Sul filo di queste parole d’ordine si muove da alcuni anni la propaganda che mira a stravolgere l’alimentazione occidentale in favore di un’introduzione sempre più massiccia di insetti all’interno dei nostri piatti. Per una cultura come la nostra non è facile passare oltre al ribrezzo che alcuni degli insetti proposti (larve, cavallette, formiche) suscitano in molte persone, ed è per questo che a spingere per una scelta alimentare del genere è necessario che vi sia qualcosa di più forte del semplice piacere del palato. In perfetta armonia con la retorica green di un capitalismo “ecologico”, questi animali diventano la panacea di tutti i mali e delle ingiustizie che affliggono il pianeta: si sostiene che la fame nel mondo e il disastro ambientale dovuto al costante aumento di emissioni di CO2 non siano rispettivamente un problema di distribuzione iniqua delle risorse gestite da un sistema economico ingiusto ed una conseguenza di un sistema di sfruttamento mortifero della natura, ma una semplice questione di scelta alimentare.
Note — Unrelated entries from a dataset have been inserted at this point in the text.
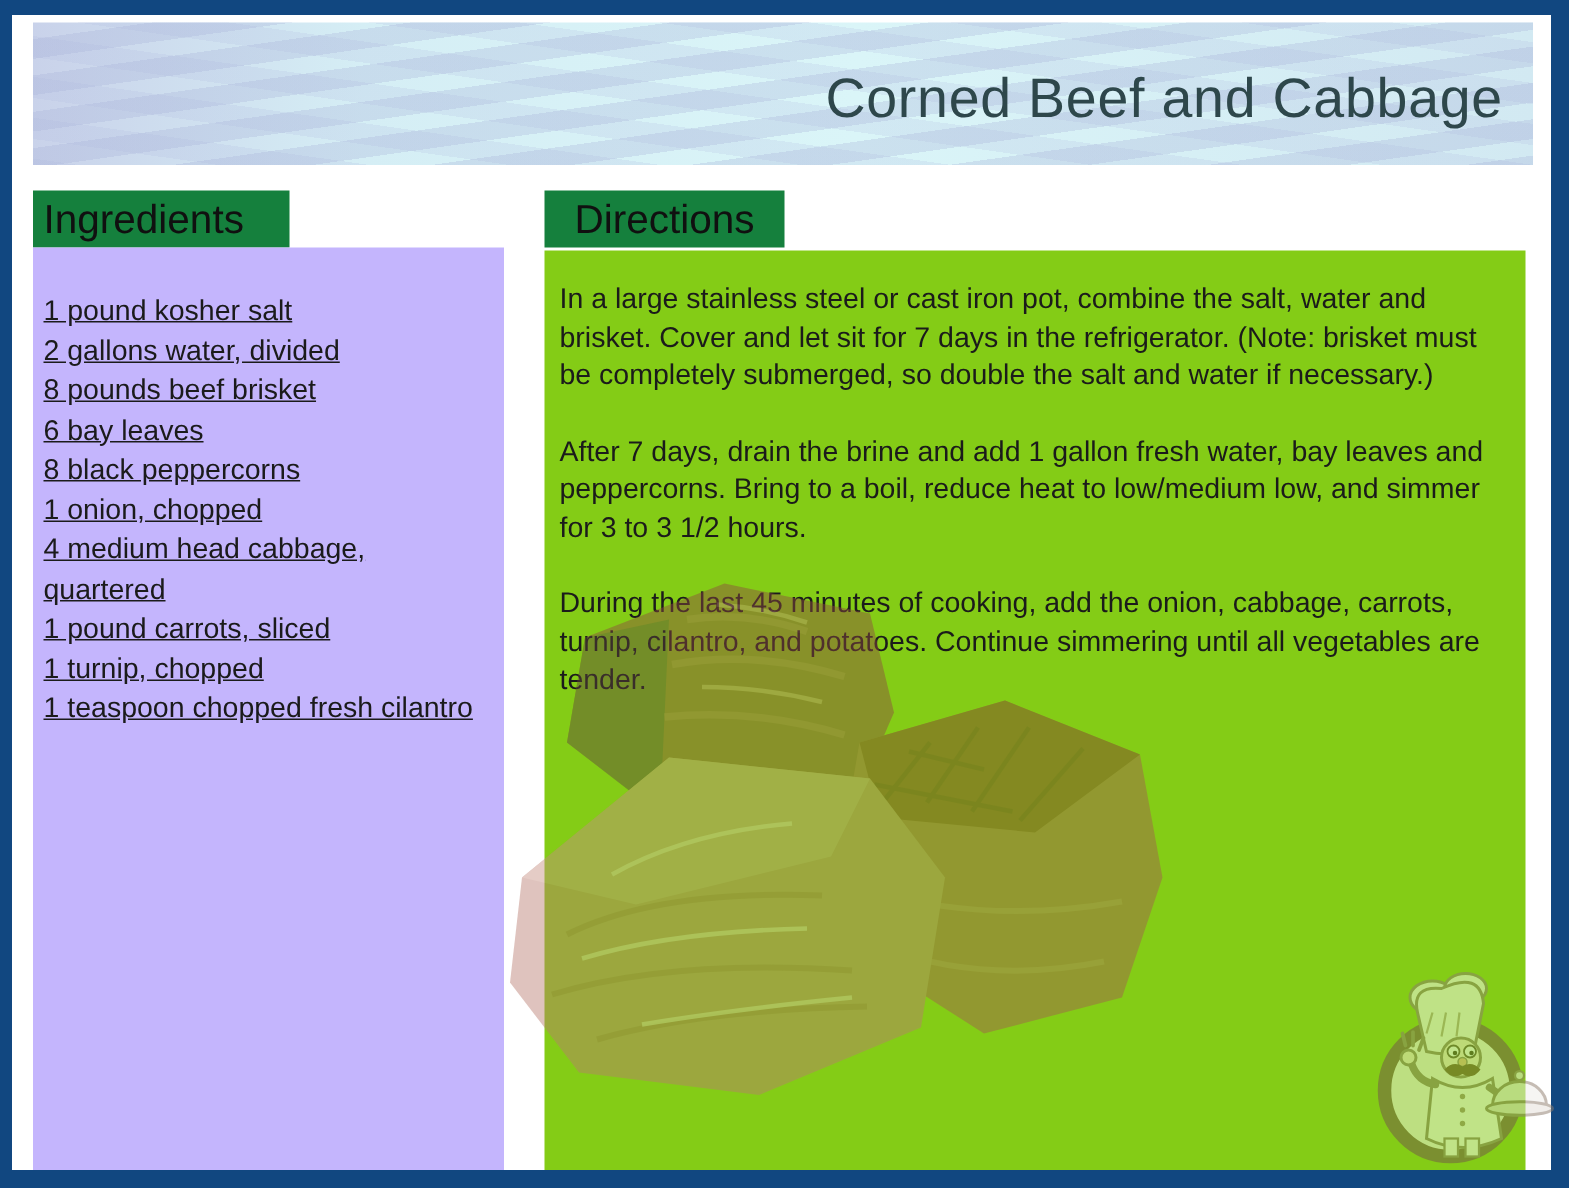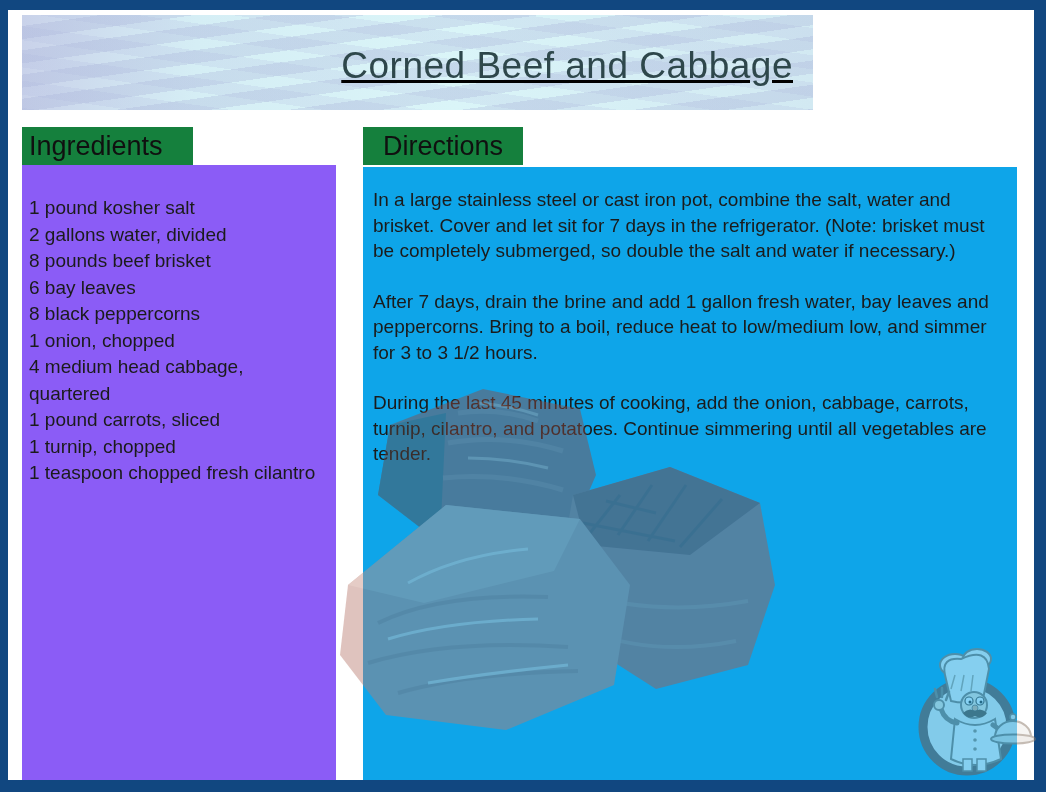"Corned Beef and Cabbage" .banner { text-decoration: underline -> none; width: 791px -> 1000px }
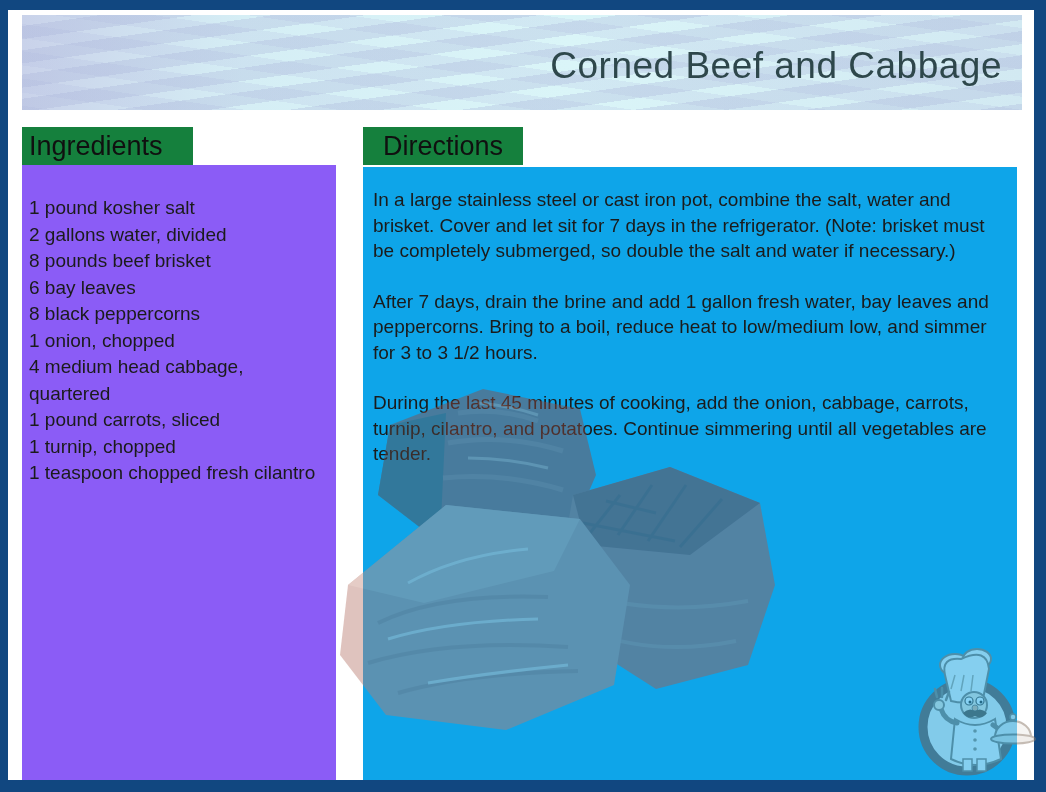"1 pound kosher salt" .panel-ingredients { background: #8b5cf6 -> #c4b5fd; text-decoration: none -> underline }
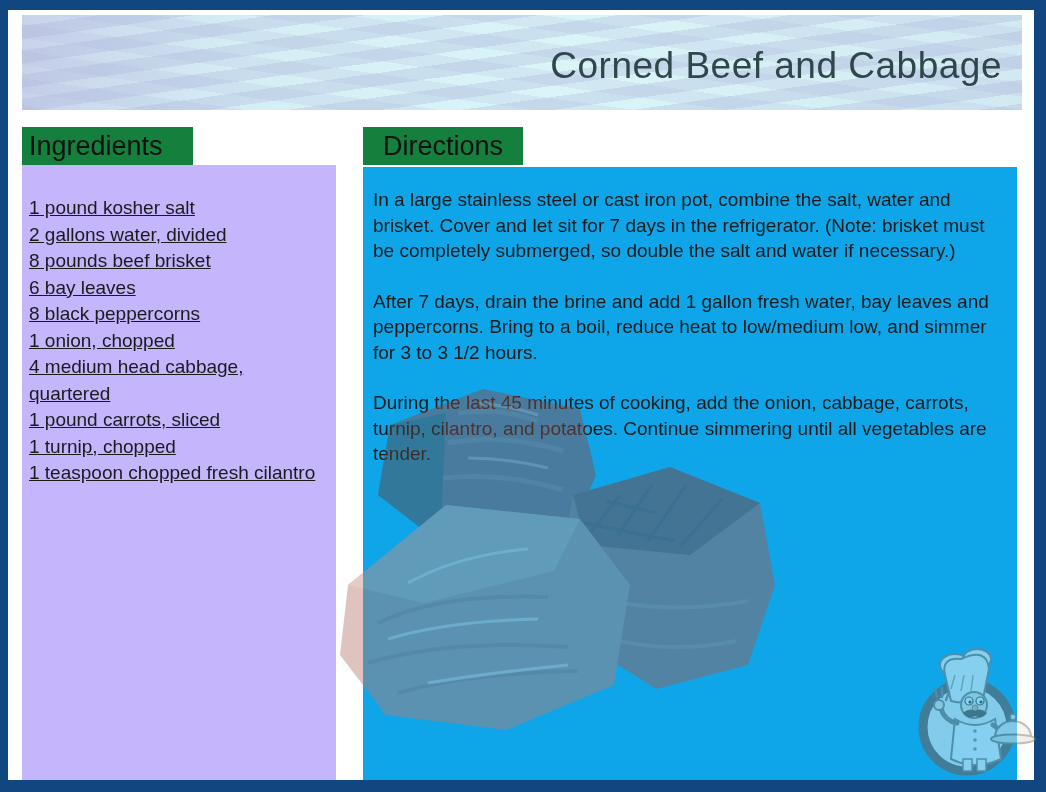"In a large stainless steel" .panel-directions { background: #0ea5e9 -> #84cc16 }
Banalizzando tali problemi senza mai mettere in discussione il mondo che li produce, le aziende che stanno puntando alla vendita di prodotti alimentari derivanti da insetti (accuratamente “mimetizzati” in farine, biscotti, crackers, pasta, ecc) partecipano a fiere del gusto e rilasciano interviste pubblicitarie per mirare con questa retorica alla sensibilità “ecologica” dei consumatori, apparentemente tanto risvegliata quanto poco radicale in questo ultimo periodo.

Dal punto di vista etico gli insetti suscitano rinomatamente poca empatia, rischiando di aprire la porta anche ad una clientela che finora aveva boicottato i prodotti di origine animale. E che dire della visione di un mondo pervaso di allevamenti di insetti se questi rimpiazzassero gli attuali animali “da fattoria”? Cosa succederebbe se ci fosse, come è inevitabile che succeda, una fuga di massa di anche solo un migliaio di cavallette nei territori circostanti un allevamento? Scenari da piaghe bibliche si aprono nella nostra mente…

Insomma, abbiamo cercato di smontare la retorica green di questa nuova moda alimentare nella rilassata puntata del primo gennaio, introducendo l’argomento con la notizia di un esperimento russo in cui alle mucche di un allevamento sono stati applicati dei visori della realtà virtuale per far visualizzare loro prati fioriti e visioni ambientali piacevoli, così da far produrre loro latte di migliore qualità.